• Assignment:
Whenever a line of the listing contains the string "Kunststoff", return that line.
[Opening Data section]
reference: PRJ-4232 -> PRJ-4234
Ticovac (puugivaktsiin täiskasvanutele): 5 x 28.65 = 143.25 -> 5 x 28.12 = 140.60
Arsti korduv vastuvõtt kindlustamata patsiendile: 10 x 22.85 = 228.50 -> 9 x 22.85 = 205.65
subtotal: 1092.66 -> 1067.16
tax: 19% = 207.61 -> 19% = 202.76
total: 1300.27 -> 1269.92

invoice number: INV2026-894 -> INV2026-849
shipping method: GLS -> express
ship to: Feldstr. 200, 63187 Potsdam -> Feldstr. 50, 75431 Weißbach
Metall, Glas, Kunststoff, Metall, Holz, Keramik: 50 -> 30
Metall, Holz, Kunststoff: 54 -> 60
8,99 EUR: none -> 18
[Closing Data section]
[Opening Data section]
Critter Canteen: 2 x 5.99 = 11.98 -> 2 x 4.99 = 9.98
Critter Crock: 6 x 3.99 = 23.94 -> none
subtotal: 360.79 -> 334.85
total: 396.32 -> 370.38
[Closing Data section]
[Opening Data section]
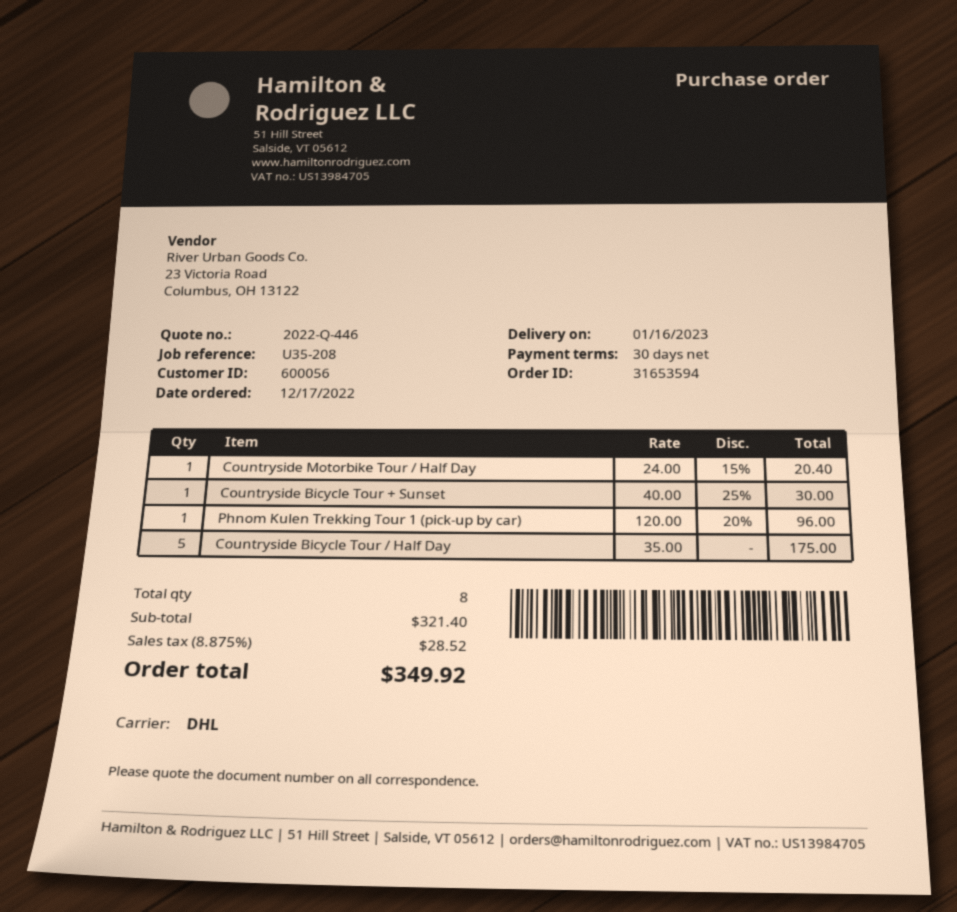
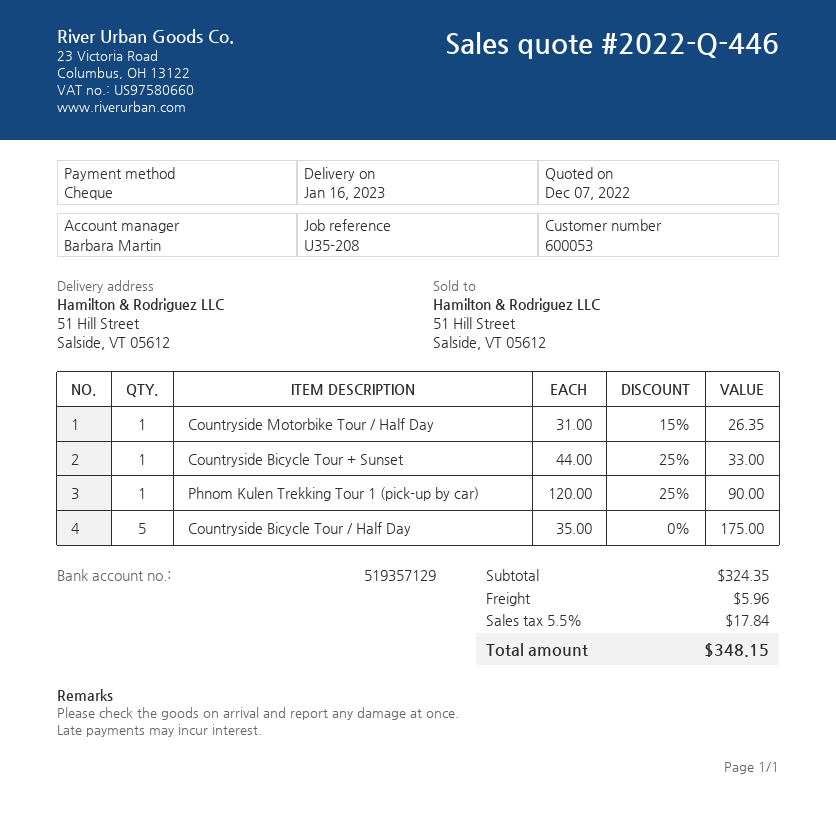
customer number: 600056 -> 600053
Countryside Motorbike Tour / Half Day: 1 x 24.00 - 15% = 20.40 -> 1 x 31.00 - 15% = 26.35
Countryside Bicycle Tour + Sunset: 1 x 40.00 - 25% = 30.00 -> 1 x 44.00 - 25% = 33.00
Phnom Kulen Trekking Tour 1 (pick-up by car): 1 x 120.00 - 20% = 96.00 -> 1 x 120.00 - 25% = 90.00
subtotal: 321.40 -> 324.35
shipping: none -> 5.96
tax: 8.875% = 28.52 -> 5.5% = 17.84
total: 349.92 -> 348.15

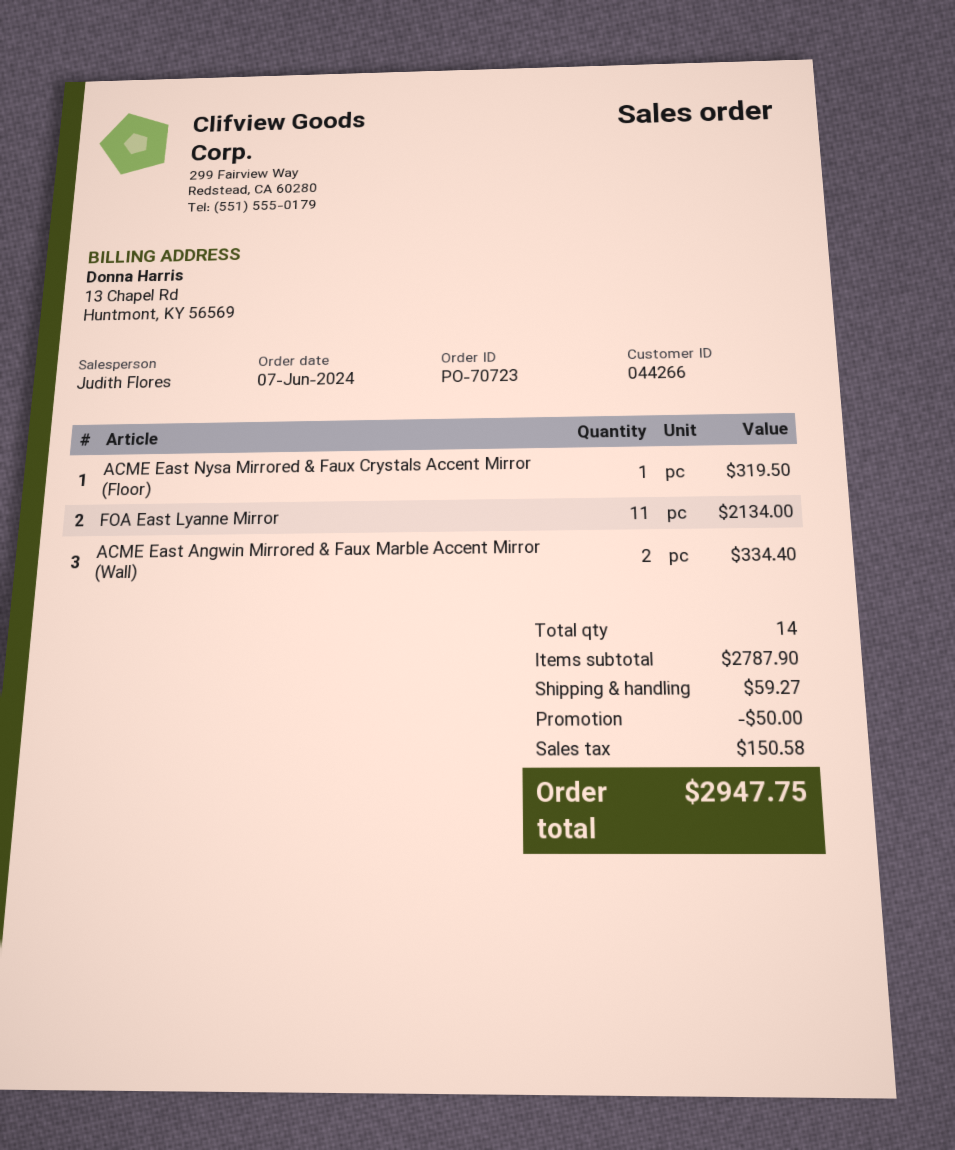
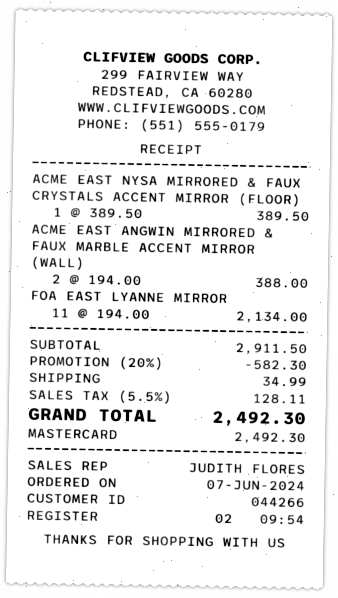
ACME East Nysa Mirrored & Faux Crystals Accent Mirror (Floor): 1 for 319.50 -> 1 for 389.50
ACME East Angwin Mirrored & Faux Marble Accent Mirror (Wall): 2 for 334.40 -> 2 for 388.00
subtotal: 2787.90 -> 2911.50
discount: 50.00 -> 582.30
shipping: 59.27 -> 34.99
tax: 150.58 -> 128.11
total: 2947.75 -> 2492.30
[Closing Data section]
• Exercise solution:
Metall, Glas, Kunststoff, Metall, Holz, Keramik: 50 -> 30
Metall, Holz, Kunststoff: 54 -> 60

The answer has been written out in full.